To the contentions that she did not know that she could tell the court that the verdict was not hers, we perceive no error. The court polled the jury, and she stated the verdict was hers. She cannot impeach her verdict by what she might have done.

She also stated that she did not know that the jurors could examine the pistol or other evidence. This is contrary to the court's charge. The court instructed the jury that they could ask for any evidence that was introduced, all she had to do was to ask the court. The reason behind her *115 vote cannot be used to impeach her verdict. Adams v. State, 481 S.W.2d 884 (Tex.Cr. App.1972).

Actually, self-defense was not raised. See Mahaffey v. State, 471 S.W.2d 801 (Tex.Cr.App.1971). The court did charge on self-defense and the defense of appellant's wife. There was no dispute at the trial on the location of the bullets. The evidence to support any defensive issue would be that of appellant. He testified that he offered to go to the alley to fight Wilson but left when he saw that Garza had a tire tool. After he left he went to a pawnshop and bought a .38 caliber pistol and returned some forty minutes later to the Wilson home. He related that he did not go back to shoot Wilson. This would show that he was not there to prevent Raul Wilson from harming appellant's wife. No defense of her person was involved. He also testified that he was not defending against Garza.

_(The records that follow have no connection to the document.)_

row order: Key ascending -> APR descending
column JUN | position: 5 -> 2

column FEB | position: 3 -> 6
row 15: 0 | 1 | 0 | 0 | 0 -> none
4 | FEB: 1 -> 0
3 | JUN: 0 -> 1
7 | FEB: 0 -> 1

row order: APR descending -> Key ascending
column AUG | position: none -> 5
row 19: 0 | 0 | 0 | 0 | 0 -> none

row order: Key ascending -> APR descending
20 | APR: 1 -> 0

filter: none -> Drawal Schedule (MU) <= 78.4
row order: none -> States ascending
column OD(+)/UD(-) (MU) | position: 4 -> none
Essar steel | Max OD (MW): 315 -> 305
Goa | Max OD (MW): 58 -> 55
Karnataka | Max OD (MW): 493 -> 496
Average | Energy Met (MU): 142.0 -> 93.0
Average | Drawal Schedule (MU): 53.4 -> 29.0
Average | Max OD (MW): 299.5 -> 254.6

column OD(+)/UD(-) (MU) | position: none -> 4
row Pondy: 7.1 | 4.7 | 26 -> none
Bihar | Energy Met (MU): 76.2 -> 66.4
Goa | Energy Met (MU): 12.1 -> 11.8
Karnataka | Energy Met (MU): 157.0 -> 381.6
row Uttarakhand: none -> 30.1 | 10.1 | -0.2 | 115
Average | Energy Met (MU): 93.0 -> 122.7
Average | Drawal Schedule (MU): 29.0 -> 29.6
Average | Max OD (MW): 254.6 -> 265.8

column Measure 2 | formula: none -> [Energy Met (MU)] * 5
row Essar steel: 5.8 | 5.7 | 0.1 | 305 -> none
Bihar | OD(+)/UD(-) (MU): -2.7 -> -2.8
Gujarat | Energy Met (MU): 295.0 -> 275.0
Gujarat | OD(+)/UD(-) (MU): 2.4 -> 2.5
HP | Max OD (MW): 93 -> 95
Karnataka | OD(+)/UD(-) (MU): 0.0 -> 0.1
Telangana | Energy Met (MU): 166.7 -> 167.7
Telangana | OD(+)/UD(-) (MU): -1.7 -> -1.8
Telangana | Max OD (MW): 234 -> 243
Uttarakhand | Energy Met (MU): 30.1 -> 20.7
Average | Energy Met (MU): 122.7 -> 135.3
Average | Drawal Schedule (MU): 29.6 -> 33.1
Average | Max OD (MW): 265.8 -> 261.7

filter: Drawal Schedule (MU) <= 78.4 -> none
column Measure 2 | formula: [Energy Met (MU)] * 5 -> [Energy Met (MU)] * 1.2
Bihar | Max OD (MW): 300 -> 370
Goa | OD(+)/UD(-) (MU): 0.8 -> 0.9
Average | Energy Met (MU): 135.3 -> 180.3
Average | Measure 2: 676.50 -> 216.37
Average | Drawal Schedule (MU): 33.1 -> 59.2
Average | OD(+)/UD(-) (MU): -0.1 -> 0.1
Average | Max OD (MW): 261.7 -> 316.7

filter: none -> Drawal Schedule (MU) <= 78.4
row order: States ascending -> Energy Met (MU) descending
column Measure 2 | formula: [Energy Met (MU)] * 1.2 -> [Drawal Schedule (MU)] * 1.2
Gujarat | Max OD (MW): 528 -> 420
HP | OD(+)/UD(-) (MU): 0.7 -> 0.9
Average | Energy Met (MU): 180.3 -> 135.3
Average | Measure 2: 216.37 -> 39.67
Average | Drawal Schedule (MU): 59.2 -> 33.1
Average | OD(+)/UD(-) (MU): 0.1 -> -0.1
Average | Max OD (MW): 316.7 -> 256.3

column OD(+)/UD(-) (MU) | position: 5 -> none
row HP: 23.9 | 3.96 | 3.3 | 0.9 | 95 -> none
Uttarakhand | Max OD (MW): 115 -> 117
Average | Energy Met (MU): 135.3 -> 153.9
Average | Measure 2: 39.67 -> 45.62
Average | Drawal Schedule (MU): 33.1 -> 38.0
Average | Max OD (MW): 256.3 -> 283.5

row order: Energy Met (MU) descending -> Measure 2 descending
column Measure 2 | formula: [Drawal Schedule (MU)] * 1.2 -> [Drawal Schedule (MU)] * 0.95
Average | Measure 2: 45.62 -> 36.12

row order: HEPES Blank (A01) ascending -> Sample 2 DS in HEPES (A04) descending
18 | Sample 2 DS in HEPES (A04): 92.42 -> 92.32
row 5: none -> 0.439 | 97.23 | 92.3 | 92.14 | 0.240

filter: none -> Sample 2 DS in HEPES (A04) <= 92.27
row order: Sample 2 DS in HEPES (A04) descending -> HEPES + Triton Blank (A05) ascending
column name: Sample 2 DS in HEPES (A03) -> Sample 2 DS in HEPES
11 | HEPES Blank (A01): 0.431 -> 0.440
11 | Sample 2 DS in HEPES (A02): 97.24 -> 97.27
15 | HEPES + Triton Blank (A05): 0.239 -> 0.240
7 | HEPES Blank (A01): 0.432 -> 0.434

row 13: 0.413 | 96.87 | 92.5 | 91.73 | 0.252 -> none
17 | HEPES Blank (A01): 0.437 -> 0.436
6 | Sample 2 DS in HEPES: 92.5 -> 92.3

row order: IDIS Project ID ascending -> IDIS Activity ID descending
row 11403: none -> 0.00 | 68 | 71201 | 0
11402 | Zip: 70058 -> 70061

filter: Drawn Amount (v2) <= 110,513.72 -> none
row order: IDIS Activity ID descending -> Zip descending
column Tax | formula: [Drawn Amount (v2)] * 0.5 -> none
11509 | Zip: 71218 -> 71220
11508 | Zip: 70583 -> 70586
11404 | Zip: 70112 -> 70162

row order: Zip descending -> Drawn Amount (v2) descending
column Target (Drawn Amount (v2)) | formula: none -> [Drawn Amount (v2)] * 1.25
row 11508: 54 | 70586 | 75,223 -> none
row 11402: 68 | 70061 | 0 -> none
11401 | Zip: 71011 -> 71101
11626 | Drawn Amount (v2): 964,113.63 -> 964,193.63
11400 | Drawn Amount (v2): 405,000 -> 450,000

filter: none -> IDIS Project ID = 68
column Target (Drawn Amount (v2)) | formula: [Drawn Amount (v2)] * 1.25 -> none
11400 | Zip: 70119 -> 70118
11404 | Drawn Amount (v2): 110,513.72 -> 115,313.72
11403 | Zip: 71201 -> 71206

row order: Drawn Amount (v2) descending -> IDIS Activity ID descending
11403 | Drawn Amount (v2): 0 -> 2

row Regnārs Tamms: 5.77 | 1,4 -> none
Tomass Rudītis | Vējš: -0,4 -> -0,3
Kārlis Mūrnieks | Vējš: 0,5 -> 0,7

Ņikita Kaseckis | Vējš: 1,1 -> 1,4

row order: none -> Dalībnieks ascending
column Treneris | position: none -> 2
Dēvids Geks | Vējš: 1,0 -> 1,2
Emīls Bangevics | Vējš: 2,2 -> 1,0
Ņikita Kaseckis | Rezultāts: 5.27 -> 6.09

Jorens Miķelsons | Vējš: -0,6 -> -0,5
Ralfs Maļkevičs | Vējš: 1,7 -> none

The strongest evidence for an issue of self-defense was that Wilson walked toward him and said that he was going to kill him. The evidence shows that Wilson was not armed. The appellant did not testify that Wilson made a threatening gesture toward him or that he thought Wilson was armed. He testified that he did not see a gun on Wilson and that Wilson had stopped before appellant shot. Walking toward someone does not raise an issue of self-defense where serious bodily injury or death is threatened. If one can kill someone in self-defense for walking toward him, the law of self-defense should be changed. Since appellant admitted the killing and no issue of self-defense was raised, we should hold that the court did not abuse its discretion in overruling the motion for new trial.

No reversible error is shown. The judgment should be affirmed.